I have a somewhat different take on the case, that C/R was the least of their problems:
http://jl.ly/Email/spamarrest.html
I have been using spamarrest for over 6 years and I have no complaints. It has completely eliminated the hundreds of spam e-mails I used to receive daily. A new sender only has to do the C/R once to be added to my safe senders list. If I e-mail someone new, they are automatically added to my save senders list. If you are to lazy to click once, then I don’t need to hear from you…
I have just started using spamarrest and it is not convenient or smooth. However until someone can really help me with the abundance of spam I have no choice. You can monitor all incoming messages and authorize any you choose. The sender may have received a challenge response but I authorize things like Amazon and various newsletters so they won’t have to.
My problem with spamarrest is the amount of spam I get from people who use it asking me to make their spam filtering decisions for them. Of course, since they asked me if they need to see this mail, I always say yes (or I did until I blocked and deleted all mail from @spamarrest.com).
Spamarrest has been a significant source of spam in my mailbox from people like you. I think the less it’s used the better.

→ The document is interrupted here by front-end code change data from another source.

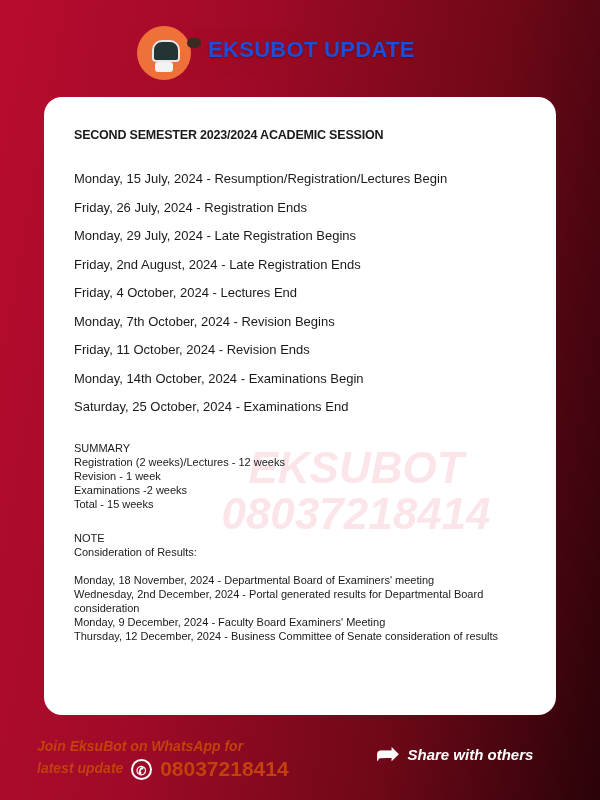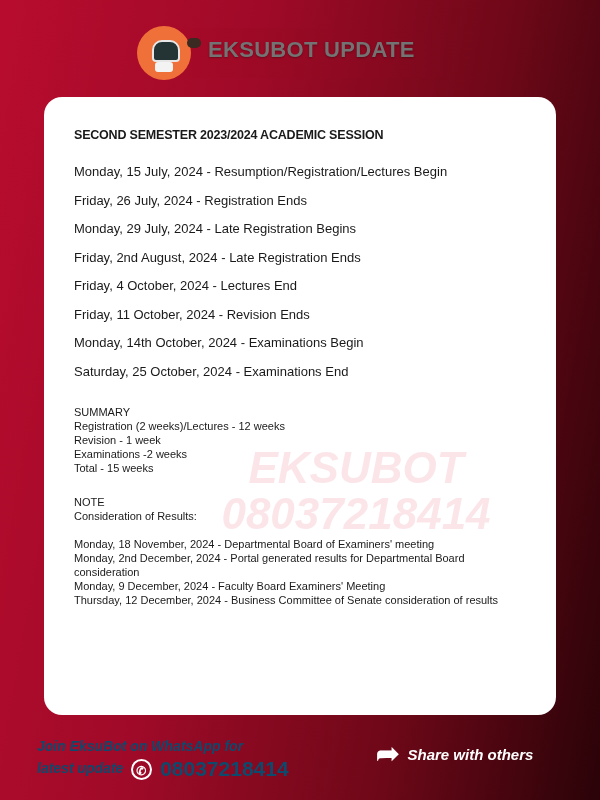"EKSUBOT UPDATE" .header-title { color: #737373 -> #1d4ed8 }
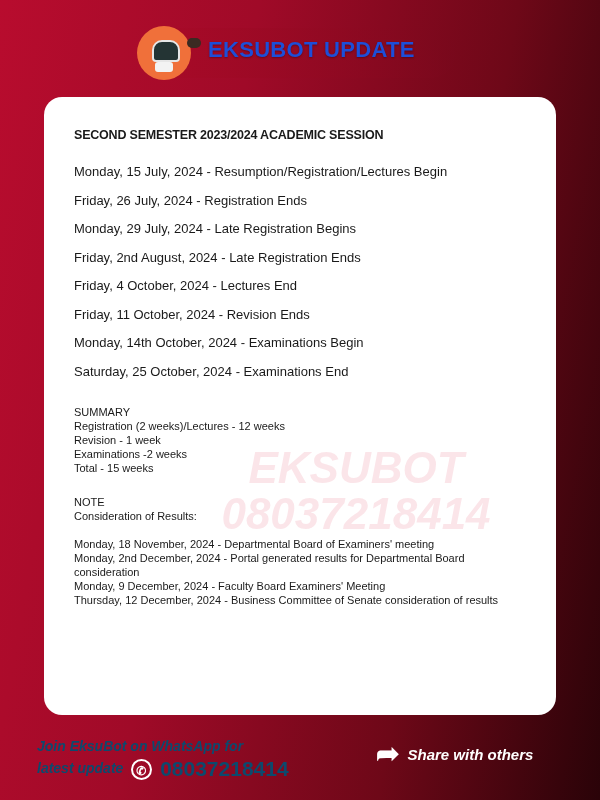"SECOND SEMESTER 2023/2024 ACADEMIC" .doc .heading { margin-bottom: 21px -> 28px }
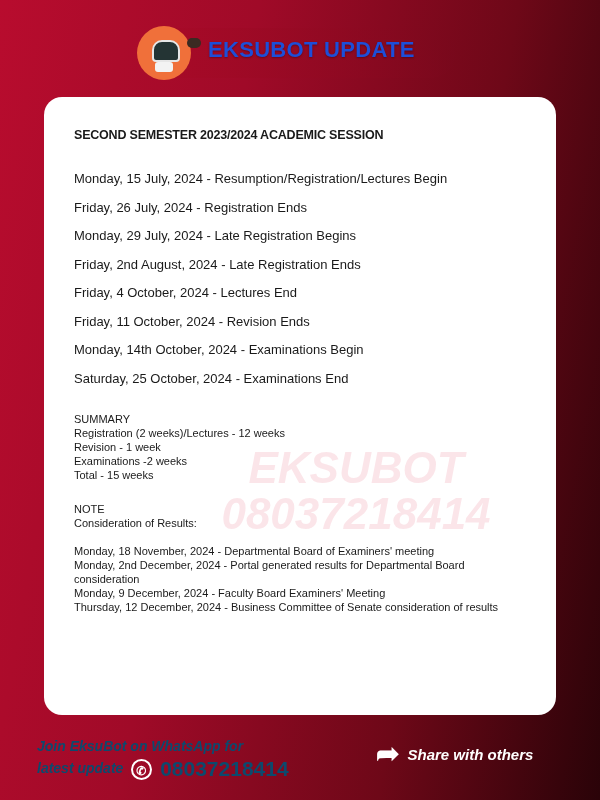"Monday, 7th October, 2024 -" div.event { html: none -> <div>Monday, 7th October, 2024 - Revision Begins</div> }
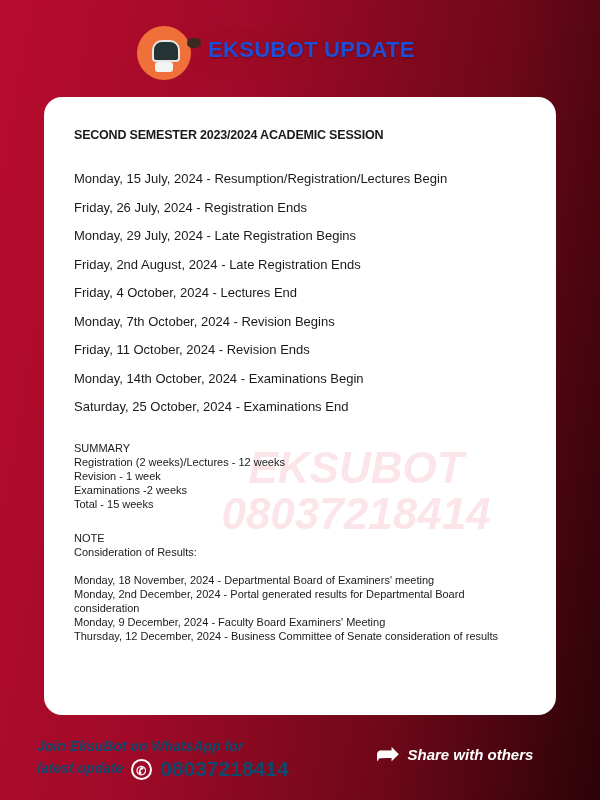"Monday, 2nd December, 2024 -" div { text: Monday -> Wednesday }
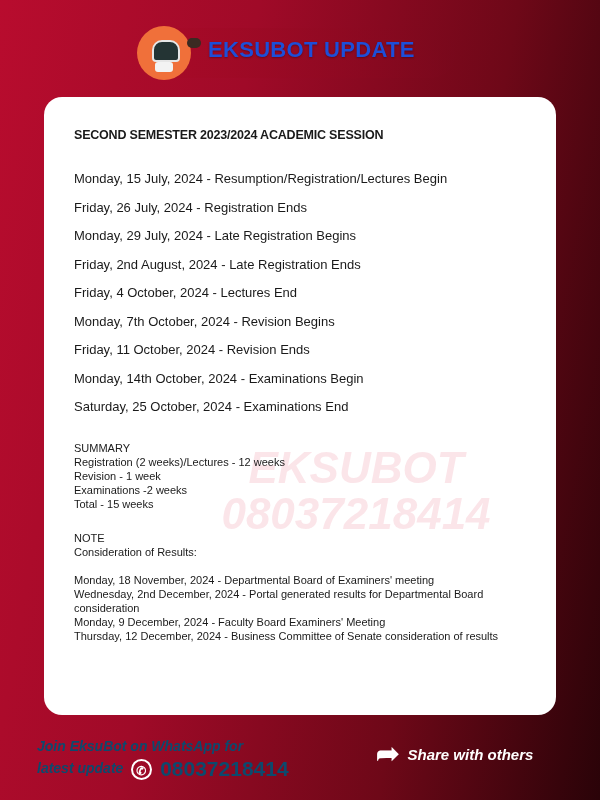"Join EksuBot on WhatsApp for" .footer-left { color: #0c4a6e -> #c2410c }
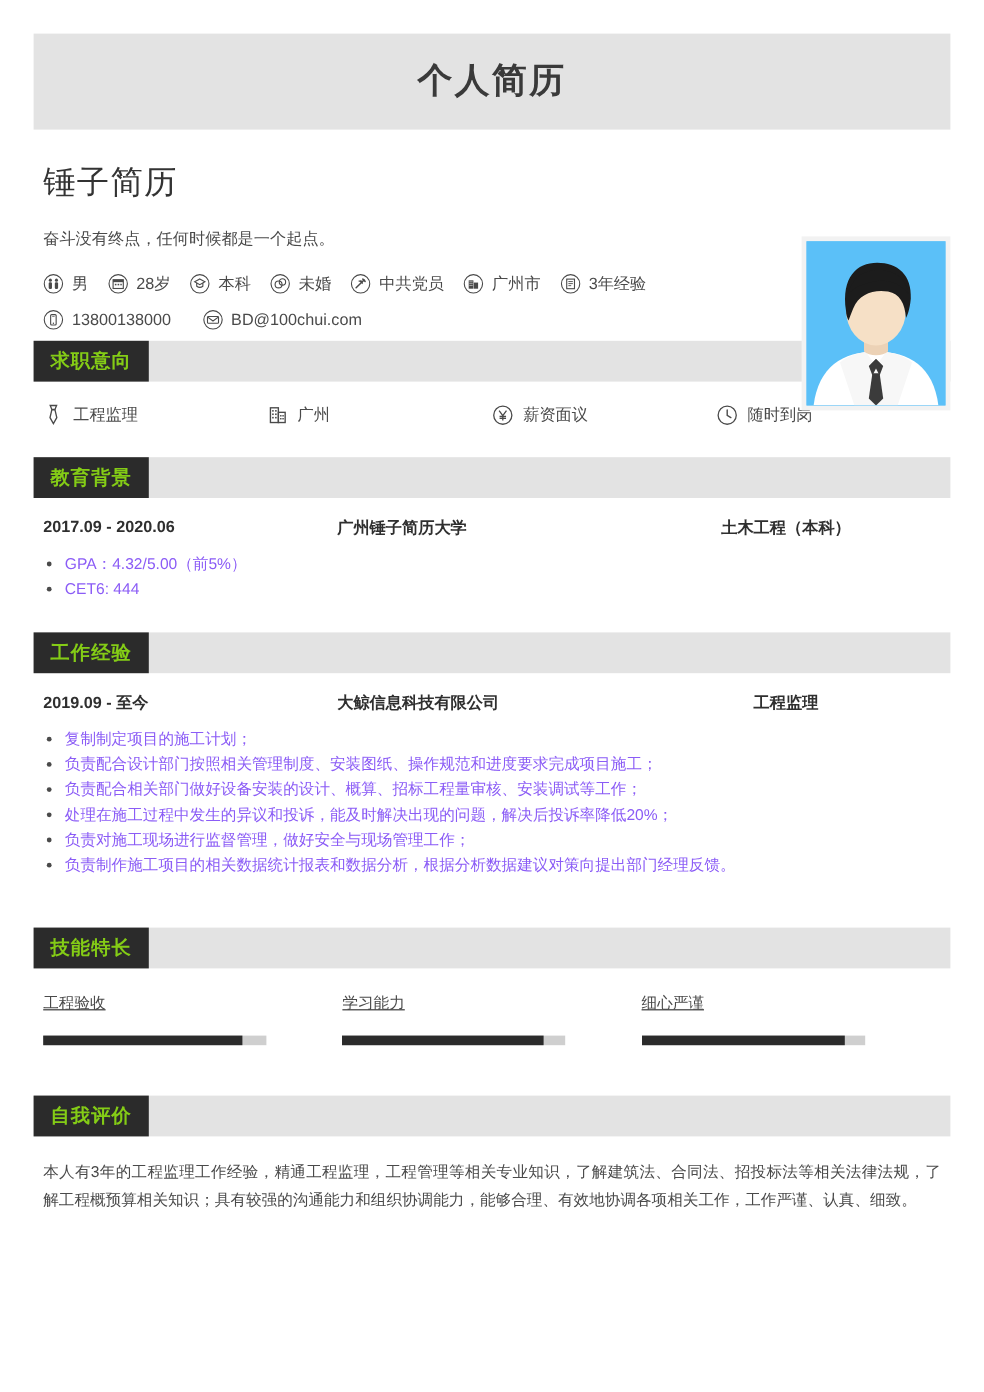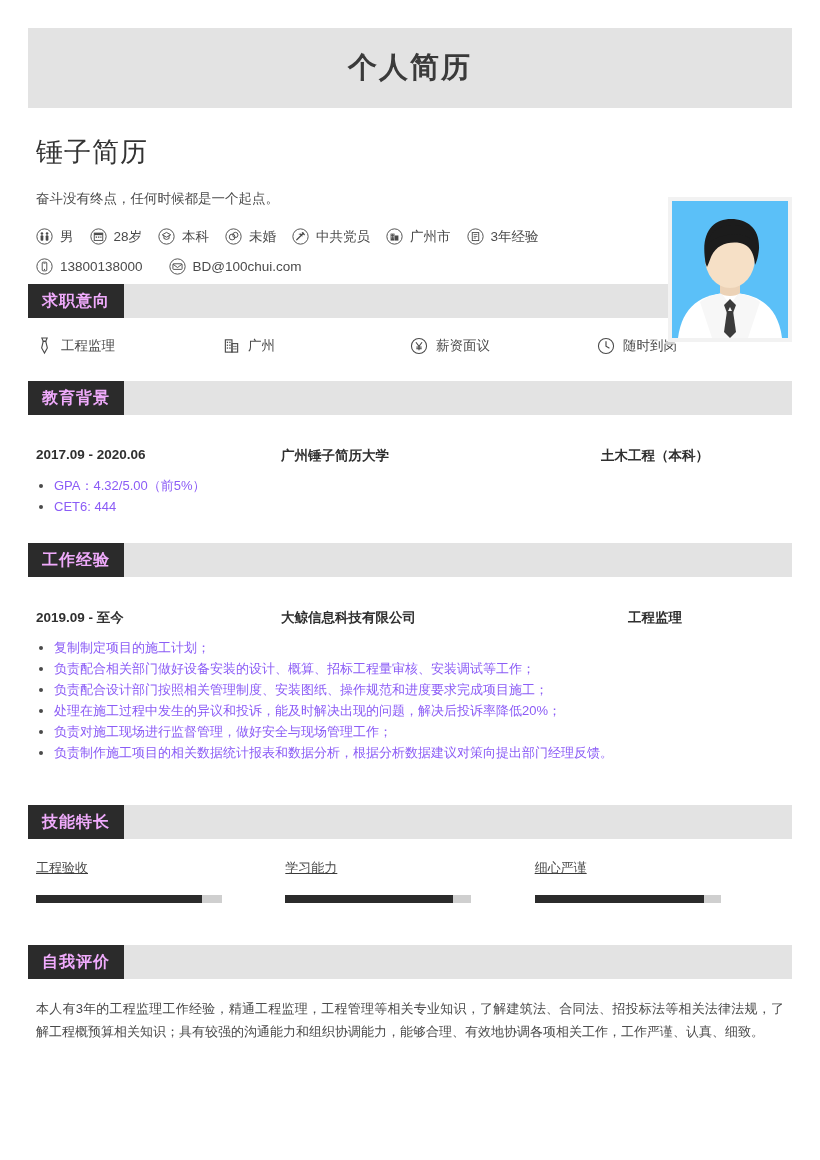"求职意向" .sec-head .tag { color: #f0abfc -> #84cc16 }
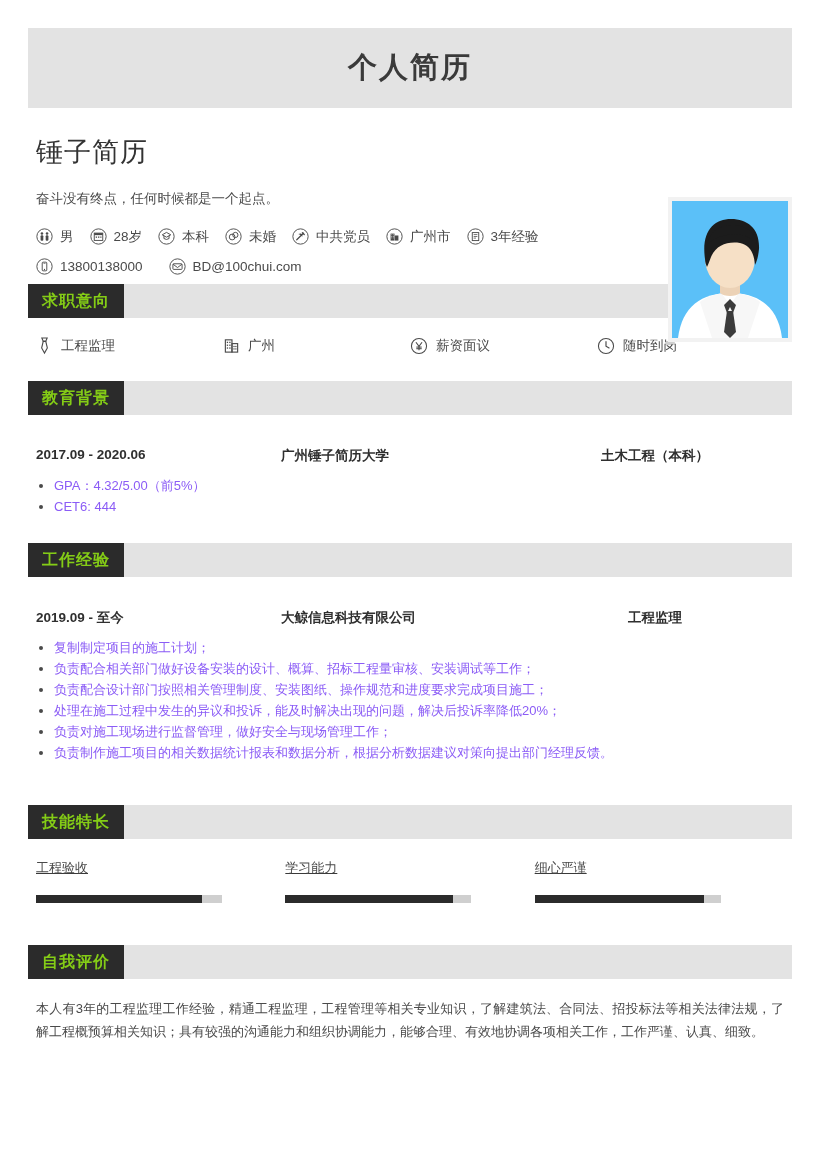"2017.09 - 2020.06" .sec-body { padding: 32px 8px 0 8px -> 16px 8px 0 8px }
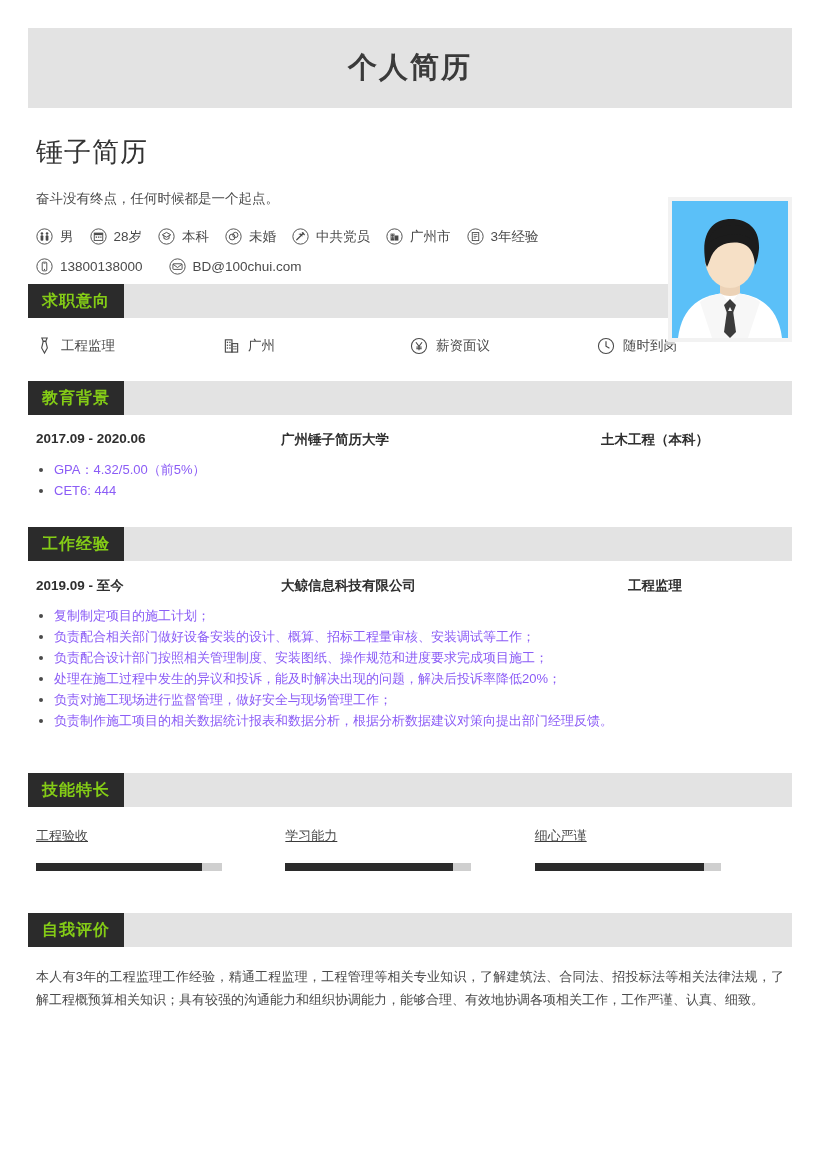"负责配合相关部门做好设备安装的设计、概算、招标工程量审核、安装调试等工作；" li { order: before "负责配合设计部门按照相关管理制度、安装图纸、操作规范和进度要求完成项目施工；" -> after "负责配合设计部门按照相关管理制度、安装图纸、操作规范和进度要求完成项目施工；" }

I enjoyed reading your opinion of C/R based services like those of SpamArrest. We are a mid sized company with a hundred email accounts spread over four departments. Some are actual user accounts, while others are either aliases or part of a group destined to a particular department. Before we moved to C/R based services a very large part of our IT department’s job was to weed though hundreds of daily emails. This forced them to also make decisions as to which email was valid and which email was bogus (SPAM). IT was a tremendous drain on our staff. When C/R based services were suggested (by me) it was met with reluctance by a few department heads. They mentioned the very basis of your post as being a PITA for the sender since it puts all the burden on them to qualify themselves. I cannot disagree, however you failed to mention that “known” senders from address books, frequent senders and other authorized senders can be inputted when setting up C/R based services so they automatically pass without intervention. Your opinion, although highly slanted against does not offer the full view of the way in which these systems fundamentally operated and as a result I feel you have flawed in your posting.
I don’t think you actually understand my major problem with C/R based systems. My problem is that I get a lot of challenges for mail that I never sent. There is a lot of spam (or there was, before I just blocked all mail from them) that I get that is in the form of “reply to this email so I know you’re a human.”
My addresses get forged into spam frequently, which results in a mailbox full of challenges for me. That’s what I don’t like – that users of C/R systems send me requests to filter their mail for them.